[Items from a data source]
┄┄┄┄┄┄┄┄┄┄
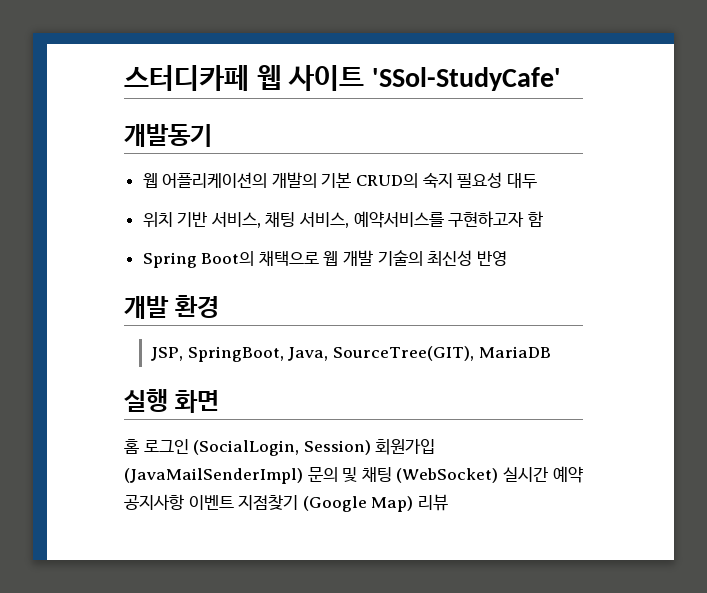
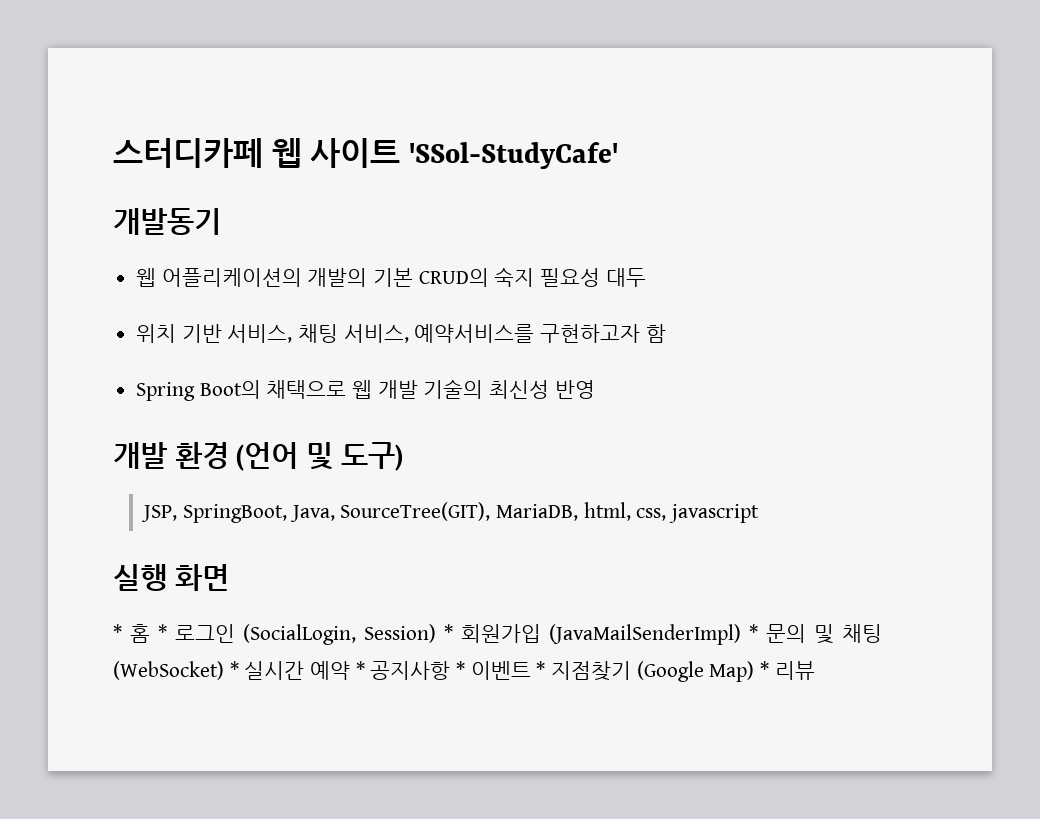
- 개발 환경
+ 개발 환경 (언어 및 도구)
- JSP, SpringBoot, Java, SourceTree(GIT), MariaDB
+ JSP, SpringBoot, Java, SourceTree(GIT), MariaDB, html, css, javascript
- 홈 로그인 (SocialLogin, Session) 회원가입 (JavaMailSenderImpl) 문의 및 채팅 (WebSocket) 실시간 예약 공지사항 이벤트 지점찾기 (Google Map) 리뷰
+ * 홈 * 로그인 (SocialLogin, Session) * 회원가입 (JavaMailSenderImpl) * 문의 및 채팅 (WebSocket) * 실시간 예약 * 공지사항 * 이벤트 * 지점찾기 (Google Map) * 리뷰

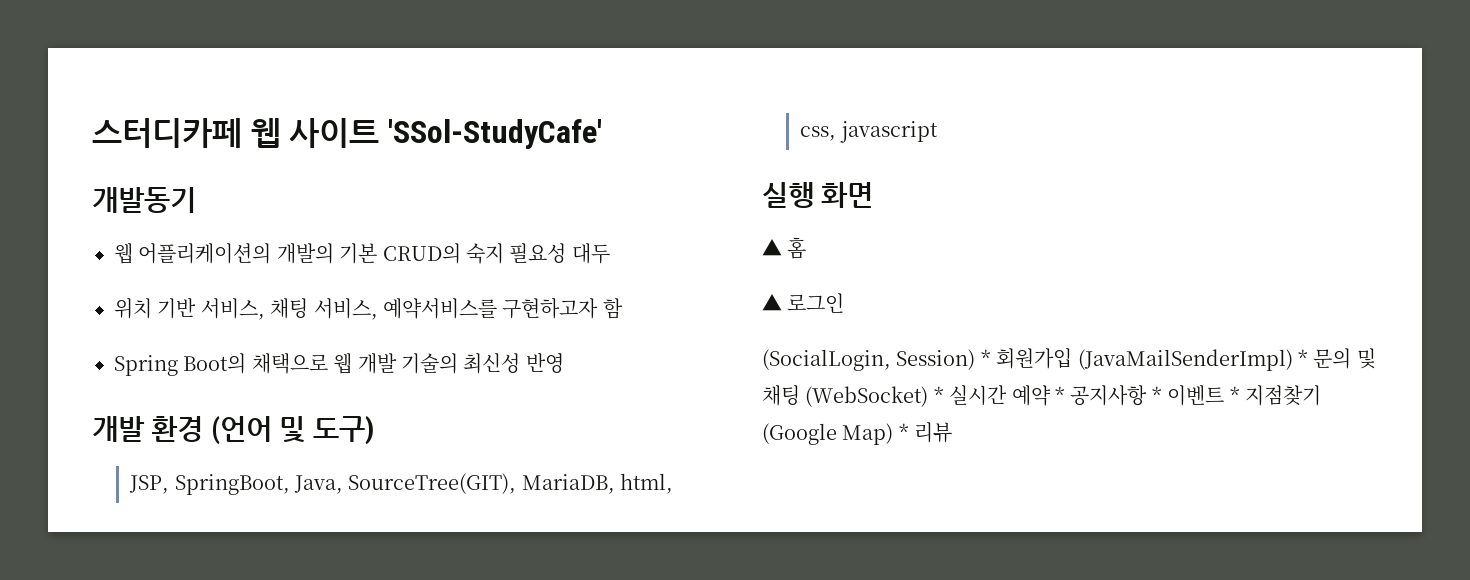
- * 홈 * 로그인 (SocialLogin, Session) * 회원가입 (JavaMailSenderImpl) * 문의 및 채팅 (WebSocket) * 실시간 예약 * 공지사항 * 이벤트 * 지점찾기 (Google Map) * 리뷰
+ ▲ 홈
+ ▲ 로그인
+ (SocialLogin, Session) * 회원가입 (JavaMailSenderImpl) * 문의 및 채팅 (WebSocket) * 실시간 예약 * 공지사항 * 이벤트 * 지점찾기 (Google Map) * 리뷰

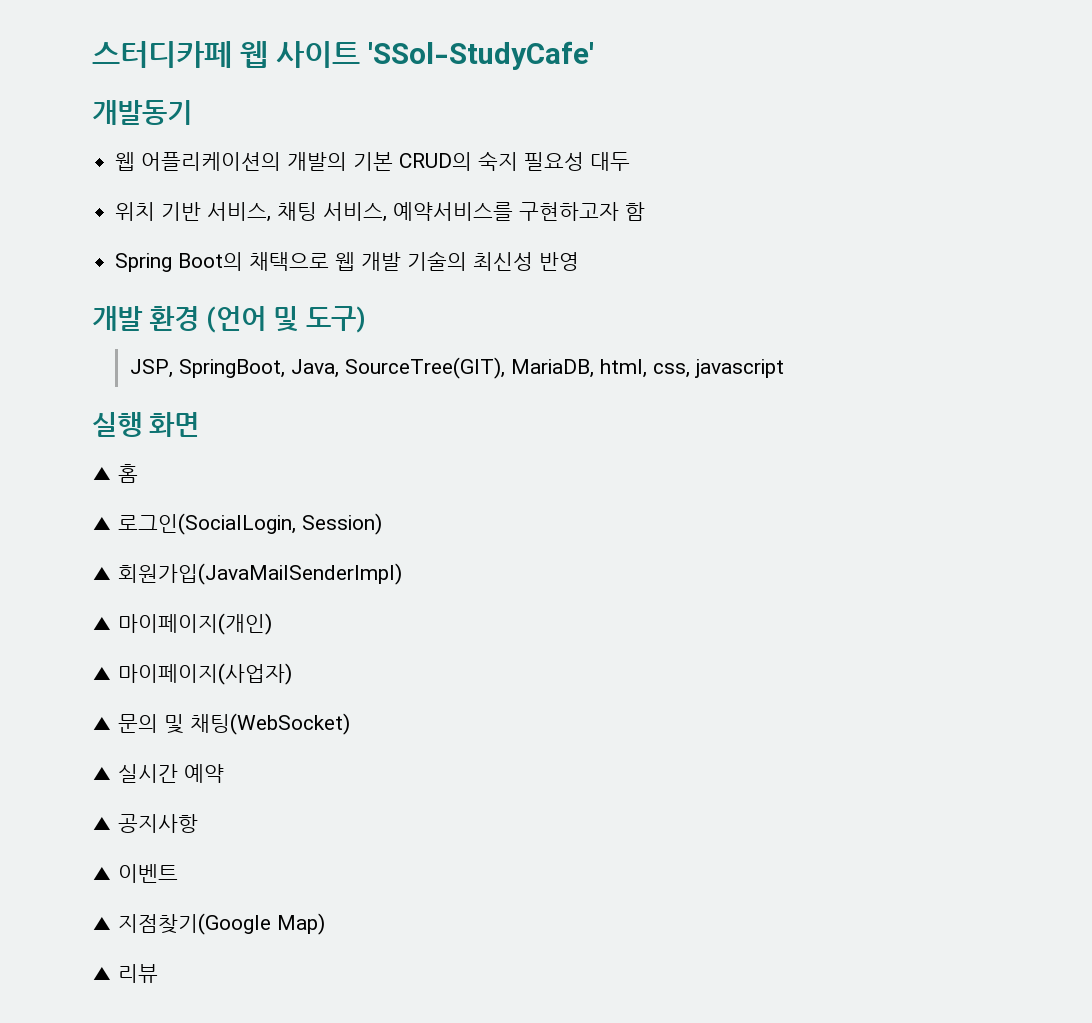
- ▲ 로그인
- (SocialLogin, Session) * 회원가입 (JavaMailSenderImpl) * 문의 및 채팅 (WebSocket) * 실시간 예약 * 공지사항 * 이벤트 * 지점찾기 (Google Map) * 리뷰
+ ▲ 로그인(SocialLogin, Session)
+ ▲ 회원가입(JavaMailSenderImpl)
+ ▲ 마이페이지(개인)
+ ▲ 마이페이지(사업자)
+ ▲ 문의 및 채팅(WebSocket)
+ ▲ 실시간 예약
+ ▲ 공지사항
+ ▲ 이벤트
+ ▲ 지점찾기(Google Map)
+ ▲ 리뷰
┄┄┄┄┄┄┄┄┄┄
◆ **Assignment**:
Write out the data above in full and exactly, but not the pictures.

◆ **Response box**:
- 개발 환경
+ 개발 환경 (언어 및 도구)
- JSP, SpringBoot, Java, SourceTree(GIT), MariaDB
+ JSP, SpringBoot, Java, SourceTree(GIT), MariaDB, html, css, javascript
- 홈 로그인 (SocialLogin, Session) 회원가입 (JavaMailSenderImpl) 문의 및 채팅 (WebSocket) 실시간 예약 공지사항 이벤트 지점찾기 (Google Map) 리뷰
+ * 홈 * 로그인 (SocialLogin, Session) * 회원가입 (JavaMailSenderImpl) * 문의 및 채팅 (WebSocket) * 실시간 예약 * 공지사항 * 이벤트 * 지점찾기 (Google Map) * 리뷰

- * 홈 * 로그인 (SocialLogin, Session) * 회원가입 (JavaMailSenderImpl) * 문의 및 채팅 (WebSocket) * 실시간 예약 * 공지사항 * 이벤트 * 지점찾기 (Google Map) * 리뷰
+ ▲ 홈
+ ▲ 로그인
+ (SocialLogin, Session) * 회원가입 (JavaMailSenderImpl) * 문의 및 채팅 (WebSocket) * 실시간 예약 * 공지사항 * 이벤트 * 지점찾기 (Google Map) * 리뷰

- ▲ 로그인
- (SocialLogin, Session) * 회원가입 (JavaMailSenderImpl) * 문의 및 채팅 (WebSocket) * 실시간 예약 * 공지사항 * 이벤트 * 지점찾기 (Google Map) * 리뷰
+ ▲ 로그인(SocialLogin, Session)
+ ▲ 회원가입(JavaMailSenderImpl)
+ ▲ 마이페이지(개인)
+ ▲ 마이페이지(사업자)
+ ▲ 문의 및 채팅(WebSocket)
+ ▲ 실시간 예약
+ ▲ 공지사항
+ ▲ 이벤트
+ ▲ 지점찾기(Google Map)
+ ▲ 리뷰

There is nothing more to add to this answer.